═════ SOURCE MATERIAL ═════

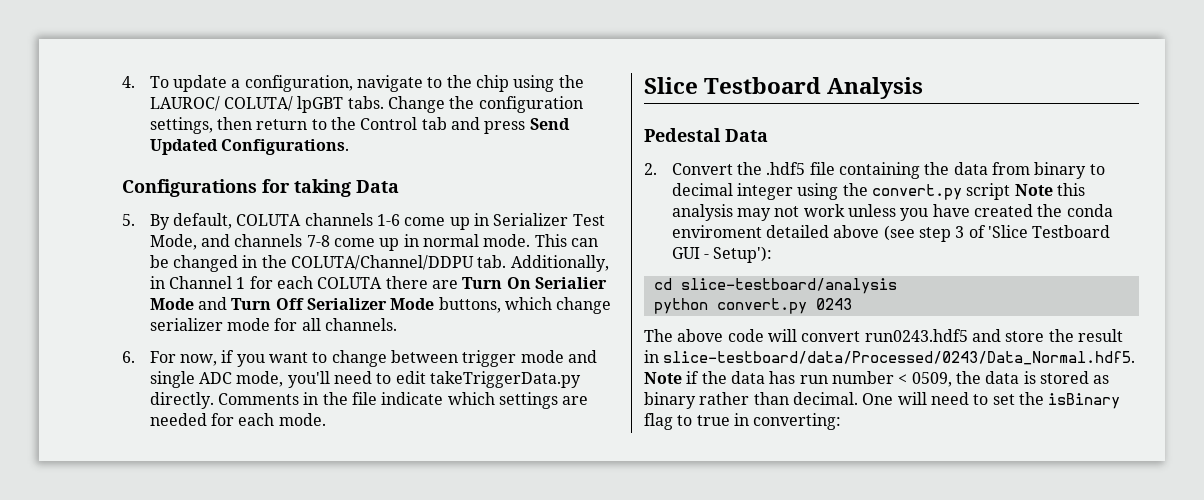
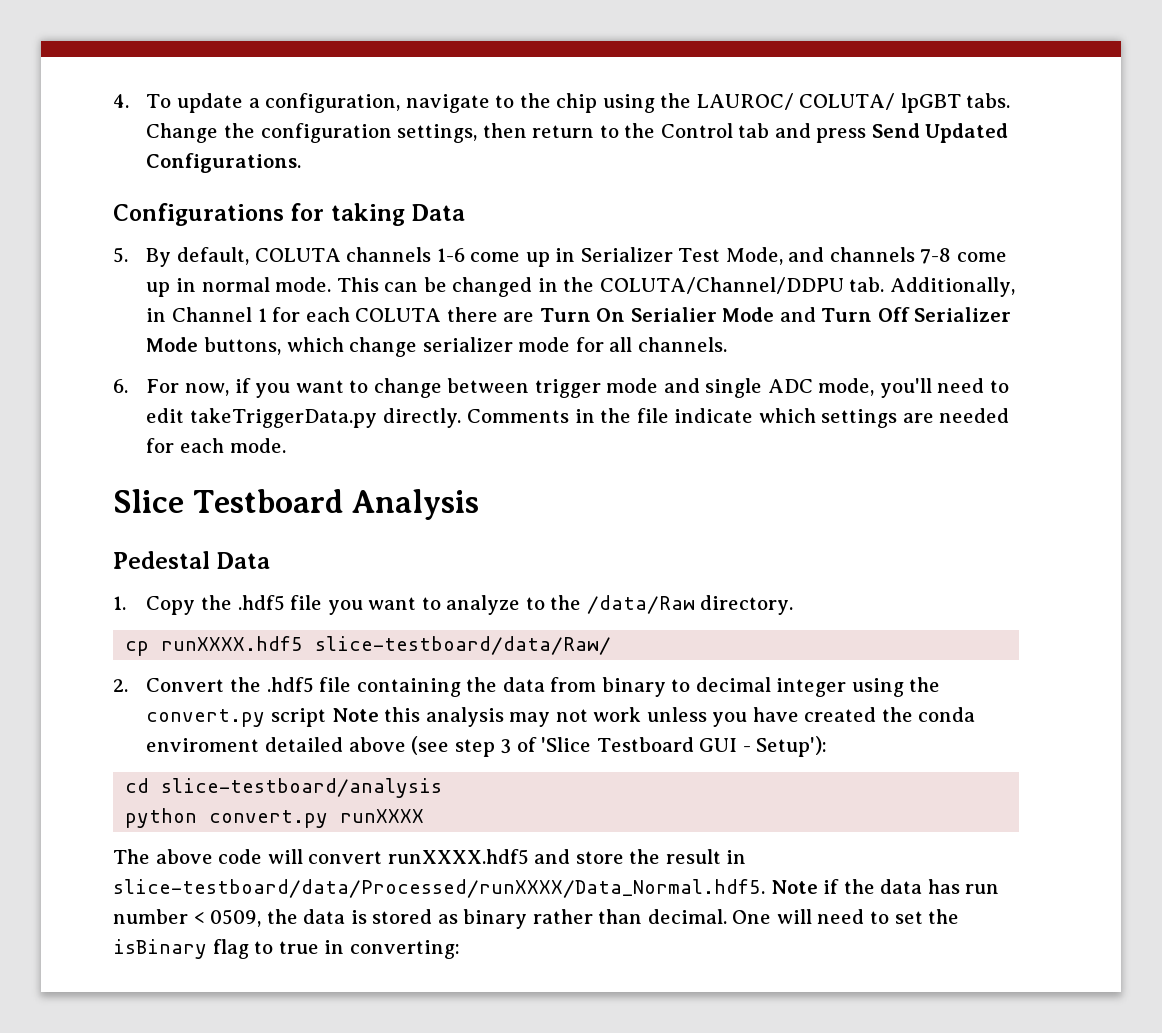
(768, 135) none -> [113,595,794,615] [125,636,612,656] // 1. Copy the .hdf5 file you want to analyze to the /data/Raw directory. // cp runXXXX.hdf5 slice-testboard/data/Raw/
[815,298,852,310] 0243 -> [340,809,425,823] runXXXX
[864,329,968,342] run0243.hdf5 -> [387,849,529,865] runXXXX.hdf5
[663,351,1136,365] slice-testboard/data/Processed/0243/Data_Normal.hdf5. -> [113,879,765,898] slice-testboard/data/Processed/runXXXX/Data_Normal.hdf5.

═════
═════ SOURCE MATERIAL ═════

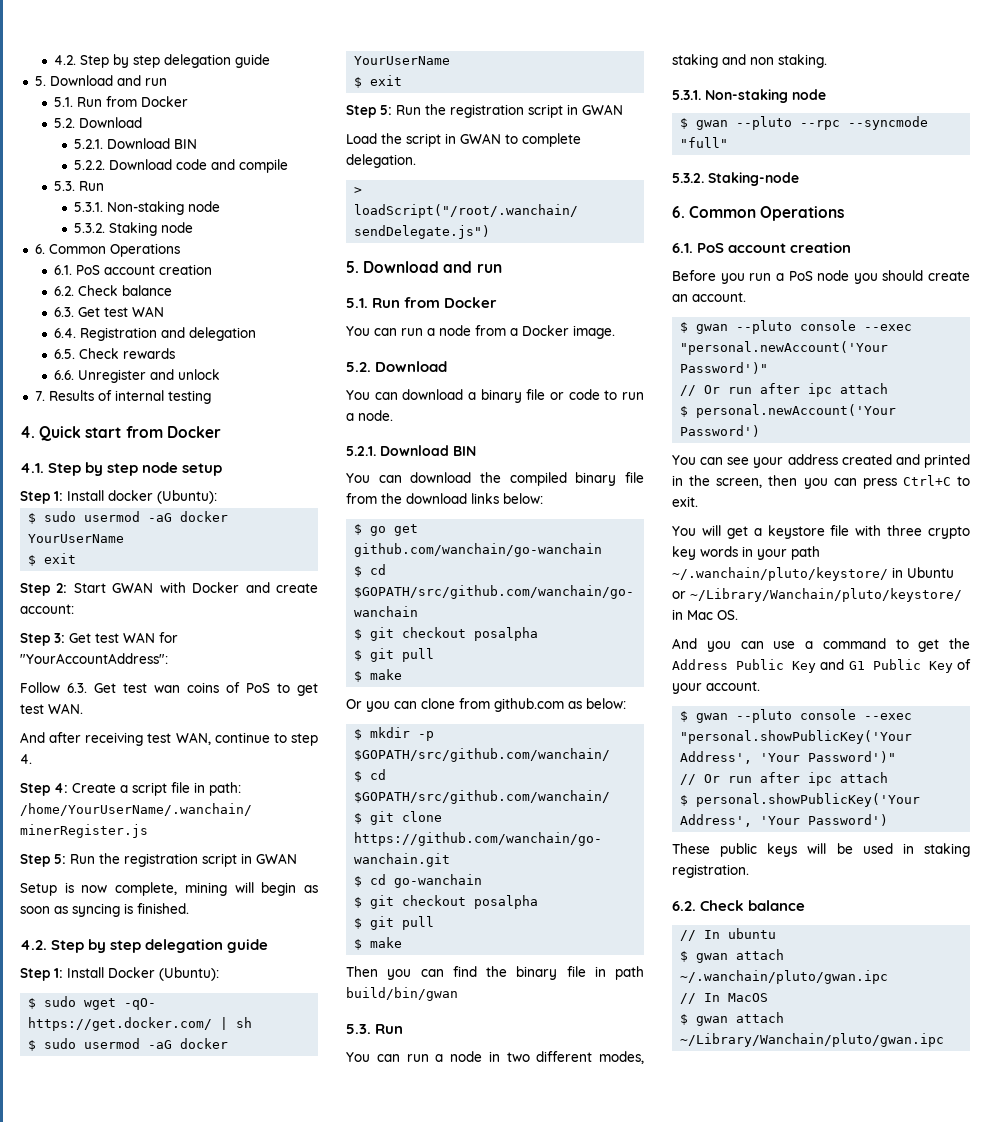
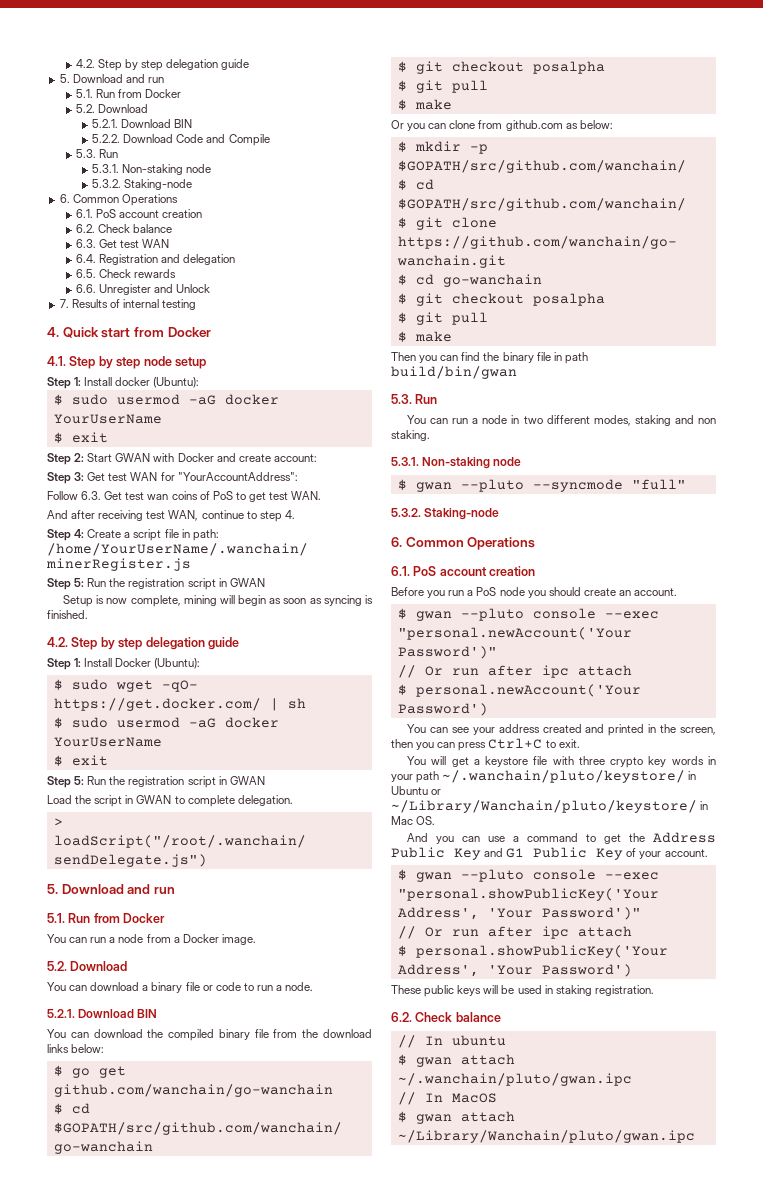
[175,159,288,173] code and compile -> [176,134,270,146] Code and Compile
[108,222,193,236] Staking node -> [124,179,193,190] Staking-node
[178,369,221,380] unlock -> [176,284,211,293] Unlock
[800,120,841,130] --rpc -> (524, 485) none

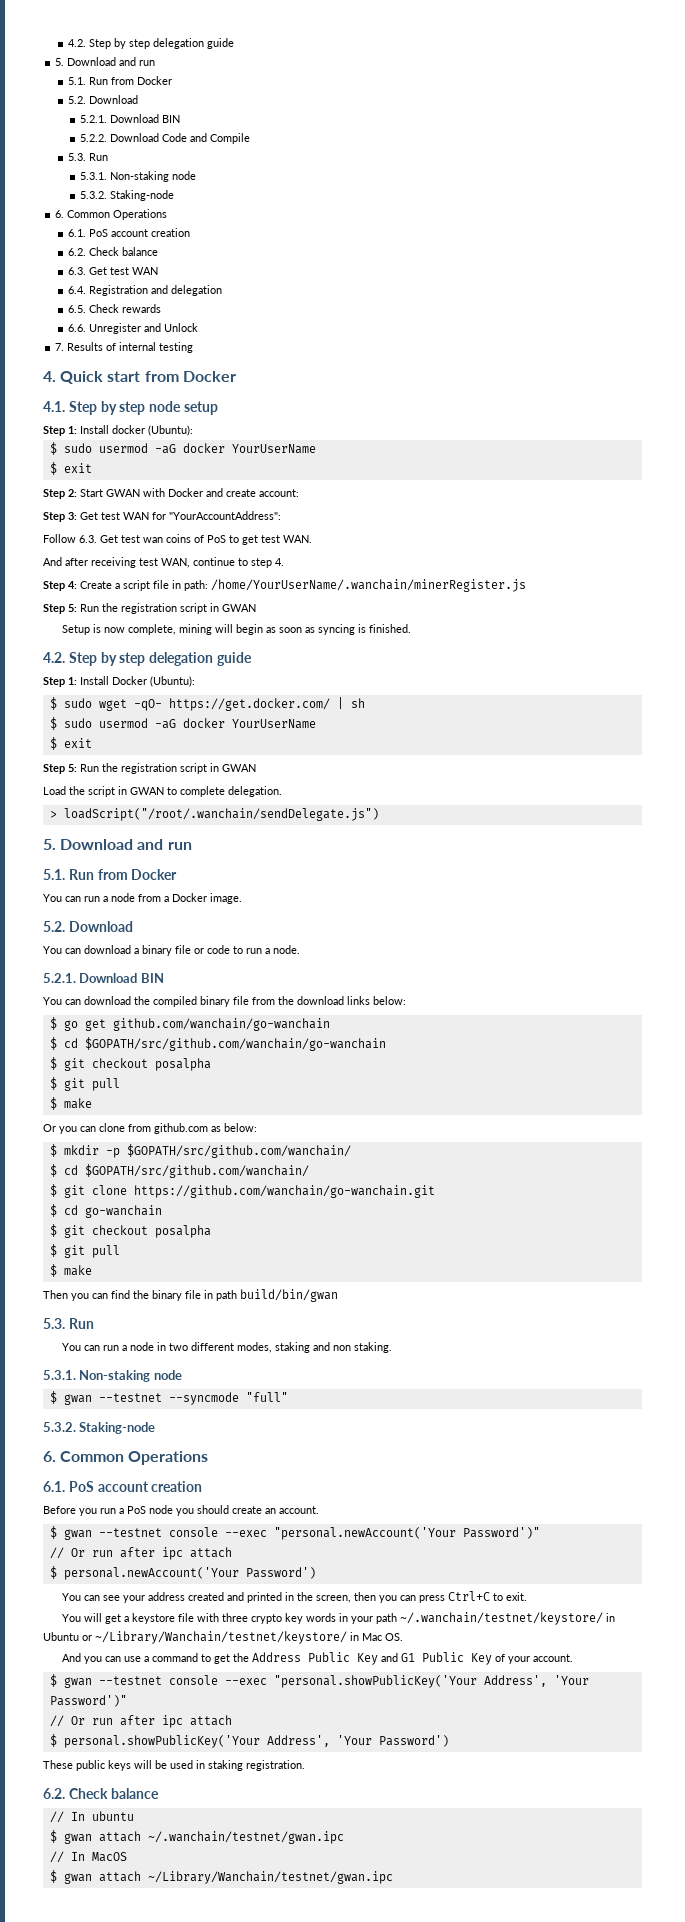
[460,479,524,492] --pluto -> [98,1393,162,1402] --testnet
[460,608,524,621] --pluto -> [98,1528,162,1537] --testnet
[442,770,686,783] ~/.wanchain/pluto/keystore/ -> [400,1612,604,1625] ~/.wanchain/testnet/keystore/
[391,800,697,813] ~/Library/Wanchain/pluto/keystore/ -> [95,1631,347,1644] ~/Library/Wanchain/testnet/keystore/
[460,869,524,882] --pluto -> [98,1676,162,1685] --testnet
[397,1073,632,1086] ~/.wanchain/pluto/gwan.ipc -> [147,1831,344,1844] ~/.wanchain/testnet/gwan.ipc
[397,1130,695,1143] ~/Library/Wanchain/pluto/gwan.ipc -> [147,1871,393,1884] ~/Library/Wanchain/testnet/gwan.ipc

═════

PROBLEM:
Everything in the material above from the line that has "[391,800,697,813] ~/Library/Wanchain/pluto/keystore/ ->" through the line that has "[397,1073,632,1086] ~/.wanchain/pluto/gwan.ipc ->" must be duplicated exactly, with no other lines given.

TASK RESPONSE:
[391,800,697,813] ~/Library/Wanchain/pluto/keystore/ -> [95,1631,347,1644] ~/Library/Wanchain/testnet/keystore/
[460,869,524,882] --pluto -> [98,1676,162,1685] --testnet
[397,1073,632,1086] ~/.wanchain/pluto/gwan.ipc -> [147,1831,344,1844] ~/.wanchain/testnet/gwan.ipc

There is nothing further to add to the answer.